Great job they did not forget forward fire power like the V-22
Good points on 1, 3, 4, 6
For 2, I would have assumed some simplistic vectoring of thrust was possible with shroud providing advantages.
For 5, what I mean to say there was if the air vehicle was used in close urban environments drops, to reduce enemy fire it may need to duck between buildings. If shrouded, it would stand half a chance if it clipped a wall.
For your closing paragraph, replaceable rotors shrouded or otherwise would be treated as a single unit if the mounting to the fuselage was the same, so change-out/upgrades would not need total redesign.
Good point about the auto-rotation and additional drag in horizontal mode.
Don't really understand the point about increased risk of damage on horizontal mode landing.
I guess we are also talking about different animals here. Yours is a greyhound that also bites. Mine is more of slow pit-bull.

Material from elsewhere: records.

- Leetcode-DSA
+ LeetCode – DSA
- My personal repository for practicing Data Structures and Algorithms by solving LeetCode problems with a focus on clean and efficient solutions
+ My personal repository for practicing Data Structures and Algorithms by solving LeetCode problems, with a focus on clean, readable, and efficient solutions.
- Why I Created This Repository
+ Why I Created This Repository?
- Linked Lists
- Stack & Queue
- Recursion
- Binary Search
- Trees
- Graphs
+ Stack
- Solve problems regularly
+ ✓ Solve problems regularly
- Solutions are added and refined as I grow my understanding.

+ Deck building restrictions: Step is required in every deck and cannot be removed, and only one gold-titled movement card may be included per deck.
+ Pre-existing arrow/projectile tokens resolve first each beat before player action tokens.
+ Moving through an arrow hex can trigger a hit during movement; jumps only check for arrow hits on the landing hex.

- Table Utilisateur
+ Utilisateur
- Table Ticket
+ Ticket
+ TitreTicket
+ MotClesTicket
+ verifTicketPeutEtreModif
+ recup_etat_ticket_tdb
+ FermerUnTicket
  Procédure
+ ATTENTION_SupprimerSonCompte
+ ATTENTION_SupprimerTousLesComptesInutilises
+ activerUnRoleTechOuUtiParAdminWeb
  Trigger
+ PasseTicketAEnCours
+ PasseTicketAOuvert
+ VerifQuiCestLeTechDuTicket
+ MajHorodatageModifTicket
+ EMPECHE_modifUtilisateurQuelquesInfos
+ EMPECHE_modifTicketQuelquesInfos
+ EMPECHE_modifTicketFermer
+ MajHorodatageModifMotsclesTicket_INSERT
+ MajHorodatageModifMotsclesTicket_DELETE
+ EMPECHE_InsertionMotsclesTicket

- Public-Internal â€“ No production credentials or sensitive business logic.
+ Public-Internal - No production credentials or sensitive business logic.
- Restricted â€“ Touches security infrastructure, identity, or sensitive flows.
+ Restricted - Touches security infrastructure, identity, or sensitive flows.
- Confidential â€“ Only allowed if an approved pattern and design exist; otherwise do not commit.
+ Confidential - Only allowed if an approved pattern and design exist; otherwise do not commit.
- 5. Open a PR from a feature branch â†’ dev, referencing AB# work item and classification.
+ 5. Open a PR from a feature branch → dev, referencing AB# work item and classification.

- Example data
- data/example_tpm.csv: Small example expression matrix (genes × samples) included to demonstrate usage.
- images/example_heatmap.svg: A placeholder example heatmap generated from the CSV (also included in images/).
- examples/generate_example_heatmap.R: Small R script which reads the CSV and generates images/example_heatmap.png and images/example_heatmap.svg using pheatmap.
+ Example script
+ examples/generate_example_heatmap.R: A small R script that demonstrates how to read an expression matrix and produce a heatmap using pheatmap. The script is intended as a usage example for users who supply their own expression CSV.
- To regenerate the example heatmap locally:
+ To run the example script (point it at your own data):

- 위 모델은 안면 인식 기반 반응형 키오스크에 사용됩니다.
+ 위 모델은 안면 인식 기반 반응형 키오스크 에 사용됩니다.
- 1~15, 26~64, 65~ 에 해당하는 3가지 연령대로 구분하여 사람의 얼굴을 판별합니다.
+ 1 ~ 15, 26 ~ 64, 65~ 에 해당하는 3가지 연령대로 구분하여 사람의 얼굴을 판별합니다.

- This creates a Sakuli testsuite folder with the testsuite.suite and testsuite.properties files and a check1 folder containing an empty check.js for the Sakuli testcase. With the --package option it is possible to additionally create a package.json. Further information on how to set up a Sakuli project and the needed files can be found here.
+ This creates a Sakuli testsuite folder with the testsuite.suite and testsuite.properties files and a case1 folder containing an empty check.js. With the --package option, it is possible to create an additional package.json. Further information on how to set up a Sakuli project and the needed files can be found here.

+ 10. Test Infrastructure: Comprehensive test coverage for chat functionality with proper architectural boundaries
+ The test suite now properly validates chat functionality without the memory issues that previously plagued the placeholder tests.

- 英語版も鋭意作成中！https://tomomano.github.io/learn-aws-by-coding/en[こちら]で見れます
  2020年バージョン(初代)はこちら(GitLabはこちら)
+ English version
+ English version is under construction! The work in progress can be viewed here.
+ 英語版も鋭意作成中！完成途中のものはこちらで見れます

During the 1986 Dupont Plaza Hotel Fire in Puerto Rico, multiple helicopters rescued victims from the burning building. It was noted later that the surrounding buildings had marks where they had been brushed by rotor blade tips; non of the helicopters involved in the rescue crashed.
When the shrouds hit the ground bad things happen.
Great article; appreciated the video within the article.